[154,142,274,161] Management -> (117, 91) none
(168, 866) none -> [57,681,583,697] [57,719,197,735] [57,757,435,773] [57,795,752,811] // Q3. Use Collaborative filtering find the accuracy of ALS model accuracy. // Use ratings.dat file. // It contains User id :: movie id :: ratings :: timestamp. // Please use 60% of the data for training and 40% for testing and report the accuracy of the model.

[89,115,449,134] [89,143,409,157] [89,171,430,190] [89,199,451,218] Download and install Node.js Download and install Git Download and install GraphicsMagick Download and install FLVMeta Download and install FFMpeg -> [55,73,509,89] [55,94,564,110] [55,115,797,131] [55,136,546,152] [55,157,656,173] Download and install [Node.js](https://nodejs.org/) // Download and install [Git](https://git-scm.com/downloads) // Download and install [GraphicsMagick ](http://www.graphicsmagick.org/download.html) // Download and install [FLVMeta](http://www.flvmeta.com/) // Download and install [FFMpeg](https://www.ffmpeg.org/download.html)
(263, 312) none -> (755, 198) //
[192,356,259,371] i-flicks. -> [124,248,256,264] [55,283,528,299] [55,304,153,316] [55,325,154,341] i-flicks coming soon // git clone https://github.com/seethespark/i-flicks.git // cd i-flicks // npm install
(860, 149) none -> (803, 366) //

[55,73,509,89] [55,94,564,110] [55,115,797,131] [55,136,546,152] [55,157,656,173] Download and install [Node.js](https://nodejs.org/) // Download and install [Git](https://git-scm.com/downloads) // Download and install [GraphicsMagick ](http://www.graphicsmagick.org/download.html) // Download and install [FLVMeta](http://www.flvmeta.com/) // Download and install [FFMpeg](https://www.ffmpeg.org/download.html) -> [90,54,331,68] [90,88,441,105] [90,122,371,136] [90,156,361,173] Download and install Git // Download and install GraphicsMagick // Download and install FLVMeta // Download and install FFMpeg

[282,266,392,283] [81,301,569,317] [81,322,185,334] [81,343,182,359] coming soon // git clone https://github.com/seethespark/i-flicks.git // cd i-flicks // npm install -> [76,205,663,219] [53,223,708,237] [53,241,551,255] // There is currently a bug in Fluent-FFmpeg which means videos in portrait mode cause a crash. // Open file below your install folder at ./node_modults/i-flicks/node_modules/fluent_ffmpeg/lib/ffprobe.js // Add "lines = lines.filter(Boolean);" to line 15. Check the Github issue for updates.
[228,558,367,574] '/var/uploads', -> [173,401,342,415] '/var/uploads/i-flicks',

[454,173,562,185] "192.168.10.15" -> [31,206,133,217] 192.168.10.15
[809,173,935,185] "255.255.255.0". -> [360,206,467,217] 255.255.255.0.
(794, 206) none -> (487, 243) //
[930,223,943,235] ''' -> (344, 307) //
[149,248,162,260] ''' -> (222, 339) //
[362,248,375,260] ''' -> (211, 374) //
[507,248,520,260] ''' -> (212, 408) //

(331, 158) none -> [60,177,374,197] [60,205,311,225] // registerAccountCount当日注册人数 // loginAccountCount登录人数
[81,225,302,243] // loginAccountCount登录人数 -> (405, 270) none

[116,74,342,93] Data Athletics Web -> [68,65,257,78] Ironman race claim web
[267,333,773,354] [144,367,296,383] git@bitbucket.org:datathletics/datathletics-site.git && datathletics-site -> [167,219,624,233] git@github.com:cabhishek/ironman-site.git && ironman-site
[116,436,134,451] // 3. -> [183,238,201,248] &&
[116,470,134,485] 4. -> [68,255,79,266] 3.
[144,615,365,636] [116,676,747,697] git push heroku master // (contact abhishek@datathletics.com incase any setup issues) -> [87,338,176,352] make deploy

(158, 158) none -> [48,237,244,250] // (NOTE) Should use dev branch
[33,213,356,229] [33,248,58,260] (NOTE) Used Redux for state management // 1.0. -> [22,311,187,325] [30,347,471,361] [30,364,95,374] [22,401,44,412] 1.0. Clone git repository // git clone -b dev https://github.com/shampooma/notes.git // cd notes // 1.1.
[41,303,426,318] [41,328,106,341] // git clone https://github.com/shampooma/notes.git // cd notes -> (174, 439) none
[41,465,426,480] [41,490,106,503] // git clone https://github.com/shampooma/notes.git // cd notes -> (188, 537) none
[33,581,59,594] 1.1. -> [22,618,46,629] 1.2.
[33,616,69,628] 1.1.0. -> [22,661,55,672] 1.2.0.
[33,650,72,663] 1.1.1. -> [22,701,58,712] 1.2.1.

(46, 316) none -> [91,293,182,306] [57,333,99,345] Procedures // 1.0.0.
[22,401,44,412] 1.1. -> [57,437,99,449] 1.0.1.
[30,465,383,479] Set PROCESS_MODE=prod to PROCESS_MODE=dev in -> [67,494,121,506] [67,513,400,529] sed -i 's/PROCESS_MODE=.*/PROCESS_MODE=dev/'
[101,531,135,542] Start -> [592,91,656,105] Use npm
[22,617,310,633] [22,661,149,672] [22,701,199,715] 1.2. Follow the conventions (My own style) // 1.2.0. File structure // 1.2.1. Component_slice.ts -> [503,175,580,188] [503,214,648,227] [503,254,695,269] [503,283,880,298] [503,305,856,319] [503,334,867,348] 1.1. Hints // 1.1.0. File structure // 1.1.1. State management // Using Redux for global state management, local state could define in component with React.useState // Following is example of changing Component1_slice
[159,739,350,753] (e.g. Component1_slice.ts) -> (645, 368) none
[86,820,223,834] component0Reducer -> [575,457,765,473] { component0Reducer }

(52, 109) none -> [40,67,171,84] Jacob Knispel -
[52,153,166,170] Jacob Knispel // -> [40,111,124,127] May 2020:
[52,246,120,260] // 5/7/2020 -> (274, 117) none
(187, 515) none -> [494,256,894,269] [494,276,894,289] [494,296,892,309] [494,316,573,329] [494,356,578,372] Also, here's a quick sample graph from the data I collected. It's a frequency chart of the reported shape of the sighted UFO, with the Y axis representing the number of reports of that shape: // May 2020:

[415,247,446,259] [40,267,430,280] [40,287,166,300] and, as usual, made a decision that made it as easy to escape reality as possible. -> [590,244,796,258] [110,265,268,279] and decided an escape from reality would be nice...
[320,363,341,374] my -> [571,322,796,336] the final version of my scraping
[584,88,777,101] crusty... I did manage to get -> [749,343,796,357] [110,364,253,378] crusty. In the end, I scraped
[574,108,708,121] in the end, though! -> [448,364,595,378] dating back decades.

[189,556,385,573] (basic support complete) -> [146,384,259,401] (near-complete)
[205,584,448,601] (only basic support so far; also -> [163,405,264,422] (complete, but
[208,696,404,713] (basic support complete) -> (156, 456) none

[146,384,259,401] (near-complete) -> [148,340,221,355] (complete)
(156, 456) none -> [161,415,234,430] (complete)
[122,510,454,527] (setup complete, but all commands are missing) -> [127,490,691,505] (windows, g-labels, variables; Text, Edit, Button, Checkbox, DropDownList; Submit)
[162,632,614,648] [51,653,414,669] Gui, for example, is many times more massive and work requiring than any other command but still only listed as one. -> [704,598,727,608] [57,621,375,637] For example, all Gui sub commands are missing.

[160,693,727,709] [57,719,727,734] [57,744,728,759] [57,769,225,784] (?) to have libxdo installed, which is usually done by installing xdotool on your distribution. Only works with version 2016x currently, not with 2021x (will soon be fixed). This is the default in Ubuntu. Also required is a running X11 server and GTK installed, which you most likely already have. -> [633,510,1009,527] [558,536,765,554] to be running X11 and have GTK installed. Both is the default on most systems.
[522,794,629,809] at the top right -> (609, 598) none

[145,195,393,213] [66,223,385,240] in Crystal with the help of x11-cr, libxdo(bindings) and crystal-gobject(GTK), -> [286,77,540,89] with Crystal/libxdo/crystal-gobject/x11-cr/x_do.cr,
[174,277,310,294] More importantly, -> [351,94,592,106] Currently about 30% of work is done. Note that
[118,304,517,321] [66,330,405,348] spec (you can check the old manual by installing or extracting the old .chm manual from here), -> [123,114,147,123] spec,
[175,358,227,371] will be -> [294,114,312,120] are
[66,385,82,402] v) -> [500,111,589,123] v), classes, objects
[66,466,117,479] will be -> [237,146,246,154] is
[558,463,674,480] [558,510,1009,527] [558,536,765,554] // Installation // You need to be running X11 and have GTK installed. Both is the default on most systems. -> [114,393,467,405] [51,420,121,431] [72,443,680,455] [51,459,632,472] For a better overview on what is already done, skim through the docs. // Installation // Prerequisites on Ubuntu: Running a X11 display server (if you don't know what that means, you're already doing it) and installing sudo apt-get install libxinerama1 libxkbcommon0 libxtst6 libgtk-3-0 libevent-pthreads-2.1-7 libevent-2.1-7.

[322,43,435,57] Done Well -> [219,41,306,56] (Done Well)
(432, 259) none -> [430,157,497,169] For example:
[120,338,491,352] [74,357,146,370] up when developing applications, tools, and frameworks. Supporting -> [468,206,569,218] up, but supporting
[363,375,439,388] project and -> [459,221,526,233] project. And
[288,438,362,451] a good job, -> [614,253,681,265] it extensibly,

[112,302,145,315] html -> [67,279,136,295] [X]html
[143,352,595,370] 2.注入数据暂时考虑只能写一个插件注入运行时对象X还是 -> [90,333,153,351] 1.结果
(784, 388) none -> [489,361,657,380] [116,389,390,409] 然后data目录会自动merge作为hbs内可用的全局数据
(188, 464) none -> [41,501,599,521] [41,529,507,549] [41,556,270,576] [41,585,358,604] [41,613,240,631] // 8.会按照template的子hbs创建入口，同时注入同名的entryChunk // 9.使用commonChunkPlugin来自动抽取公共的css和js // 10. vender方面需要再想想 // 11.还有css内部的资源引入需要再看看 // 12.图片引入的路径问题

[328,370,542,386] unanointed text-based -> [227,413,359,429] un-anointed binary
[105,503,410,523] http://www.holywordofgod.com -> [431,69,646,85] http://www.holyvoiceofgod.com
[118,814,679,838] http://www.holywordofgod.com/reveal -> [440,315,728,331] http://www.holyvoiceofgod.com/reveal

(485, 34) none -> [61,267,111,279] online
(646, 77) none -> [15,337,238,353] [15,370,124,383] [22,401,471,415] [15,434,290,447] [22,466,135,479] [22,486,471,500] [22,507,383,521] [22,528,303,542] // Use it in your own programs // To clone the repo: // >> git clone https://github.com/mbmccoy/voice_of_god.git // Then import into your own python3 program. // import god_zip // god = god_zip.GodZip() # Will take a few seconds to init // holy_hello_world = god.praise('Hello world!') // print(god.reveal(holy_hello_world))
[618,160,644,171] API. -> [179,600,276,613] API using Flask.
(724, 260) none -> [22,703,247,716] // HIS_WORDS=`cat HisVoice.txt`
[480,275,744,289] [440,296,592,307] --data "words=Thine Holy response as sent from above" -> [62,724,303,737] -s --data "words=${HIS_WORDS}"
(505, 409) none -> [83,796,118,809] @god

____

WORK INSTRUCTIONS ▸ What lines above contain the word "most"? Return each such line.

TASK RESPONSE ▸
[160,693,727,709] [57,719,727,734] [57,744,728,759] [57,769,225,784] (?) to have libxdo installed, which is usually done by installing xdotool on your distribution. Only works with version 2016x currently, not with 2021x (will soon be fixed). This is the default in Ubuntu. Also required is a running X11 server and GTK installed, which you most likely already have. -> [633,510,1009,527] [558,536,765,554] to be running X11 and have GTK installed. Both is the default on most systems.
[558,463,674,480] [558,510,1009,527] [558,536,765,554] // Installation // You need to be running X11 and have GTK installed. Both is the default on most systems. -> [114,393,467,405] [51,420,121,431] [72,443,680,455] [51,459,632,472] For a better overview on what is already done, skim through the docs. // Installation // Prerequisites on Ubuntu: Running a X11 display server (if you don't know what that means, you're already doing it) and installing sudo apt-get install libxinerama1 libxkbcommon0 libxtst6 libgtk-3-0 libevent-pthreads-2.1-7 libevent-2.1-7.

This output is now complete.